Records for processing »

***

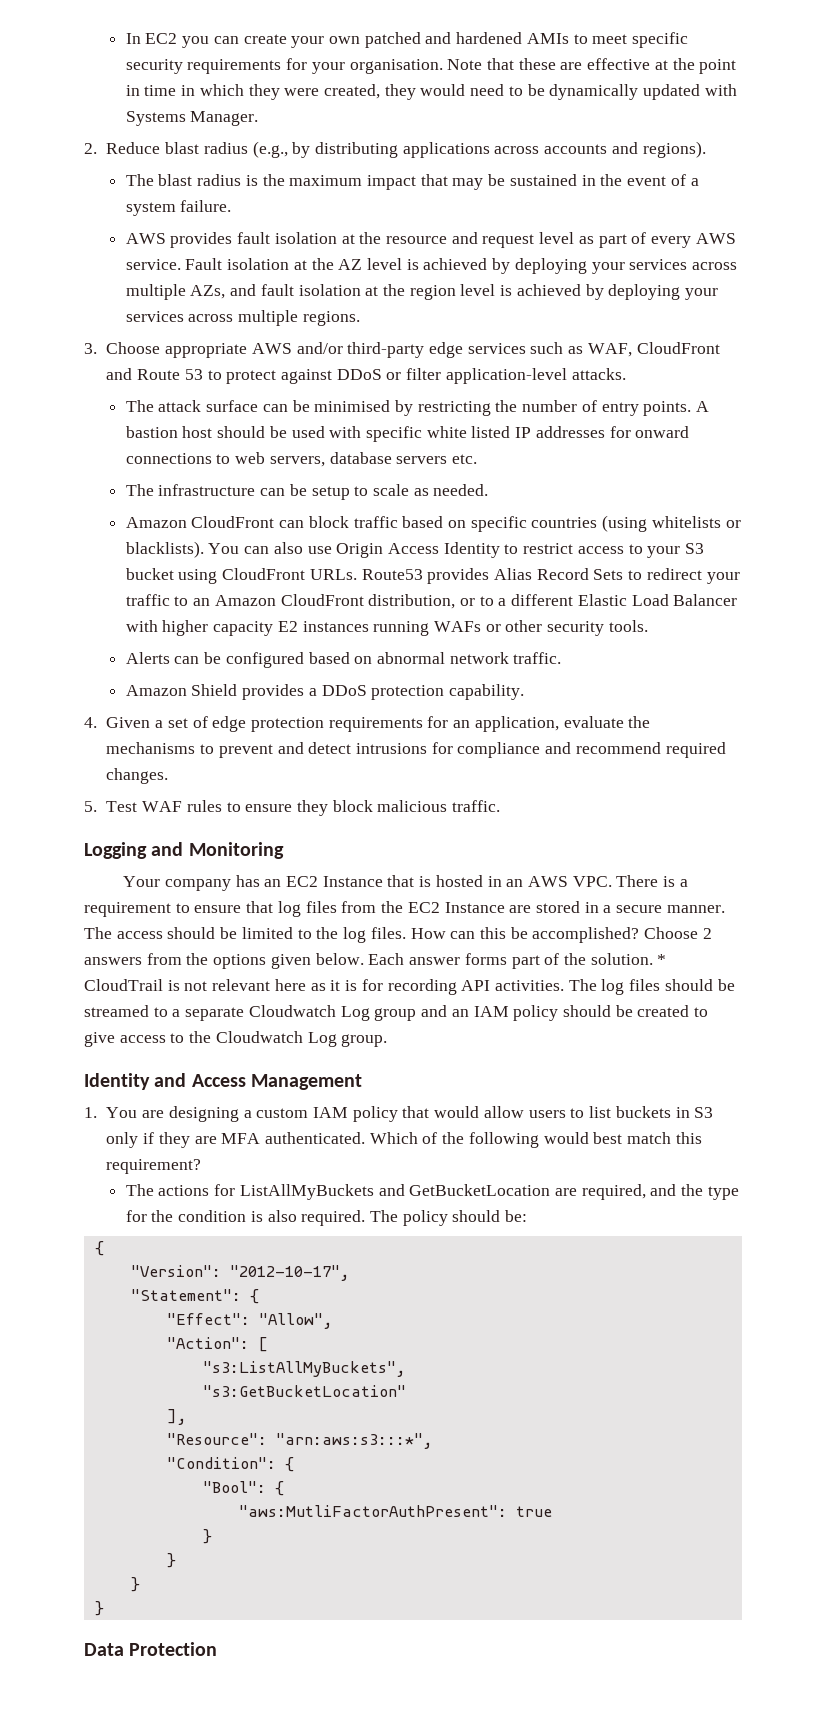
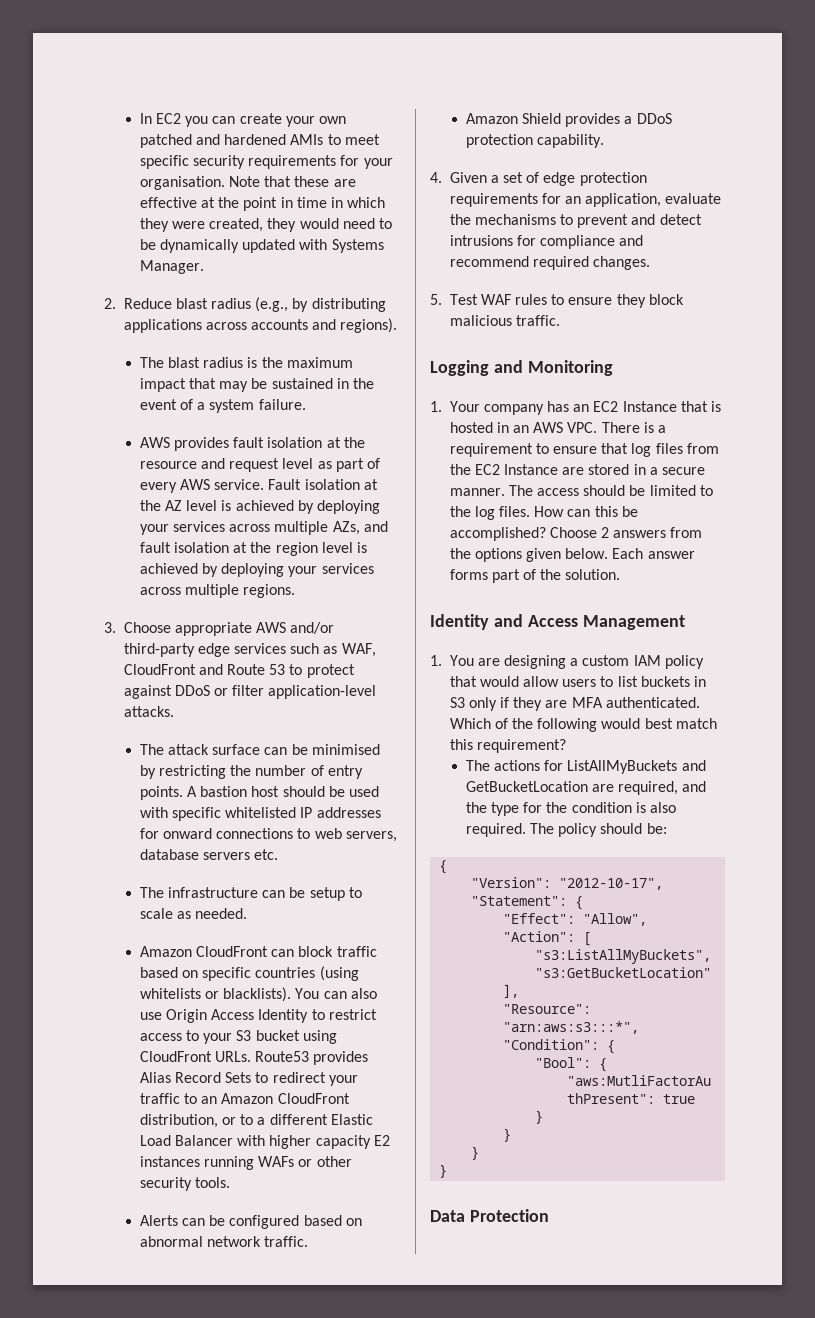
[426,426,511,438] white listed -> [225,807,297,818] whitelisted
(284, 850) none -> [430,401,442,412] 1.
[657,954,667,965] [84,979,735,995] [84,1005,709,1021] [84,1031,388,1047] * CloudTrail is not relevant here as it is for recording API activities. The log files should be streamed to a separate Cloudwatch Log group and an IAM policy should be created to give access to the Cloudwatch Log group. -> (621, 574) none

***

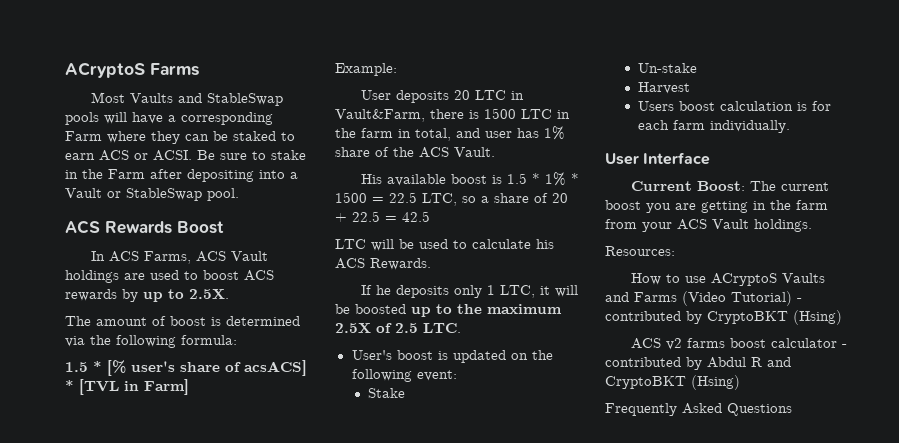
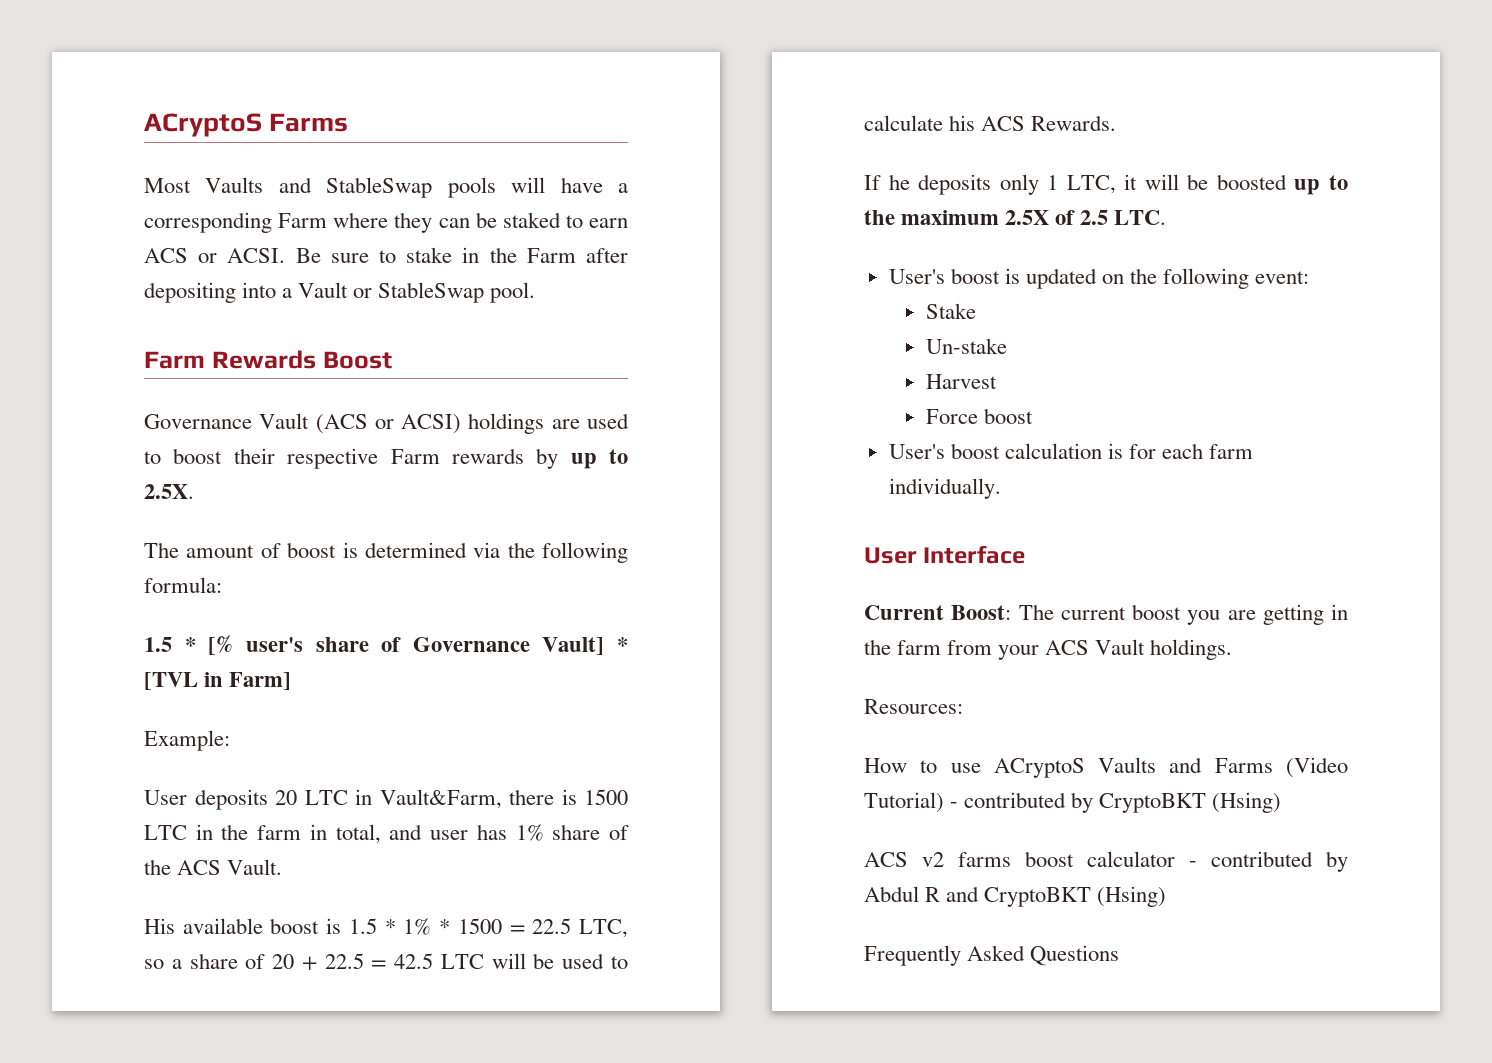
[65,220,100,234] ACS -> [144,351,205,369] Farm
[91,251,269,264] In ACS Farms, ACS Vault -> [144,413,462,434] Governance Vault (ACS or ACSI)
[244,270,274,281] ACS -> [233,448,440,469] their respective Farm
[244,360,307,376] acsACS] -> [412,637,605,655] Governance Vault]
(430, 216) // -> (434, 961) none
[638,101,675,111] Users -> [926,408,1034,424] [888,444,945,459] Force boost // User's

***

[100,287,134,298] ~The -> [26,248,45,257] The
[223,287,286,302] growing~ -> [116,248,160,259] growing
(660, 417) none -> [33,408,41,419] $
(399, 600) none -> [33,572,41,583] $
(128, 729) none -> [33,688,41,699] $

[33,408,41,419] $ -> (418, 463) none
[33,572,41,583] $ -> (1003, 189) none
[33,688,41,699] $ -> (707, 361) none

***

What to work on » From the listing above, the lines starting with the one that has "[91,251,269,264] In ACS" and running through the one that has "[638,101,675,111] Users ->" should be copied exactly, ends included.

Your response »
[91,251,269,264] In ACS Farms, ACS Vault -> [144,413,462,434] Governance Vault (ACS or ACSI)
[244,270,274,281] ACS -> [233,448,440,469] their respective Farm
[244,360,307,376] acsACS] -> [412,637,605,655] Governance Vault]
(430, 216) // -> (434, 961) none
[638,101,675,111] Users -> [926,408,1034,424] [888,444,945,459] Force boost // User's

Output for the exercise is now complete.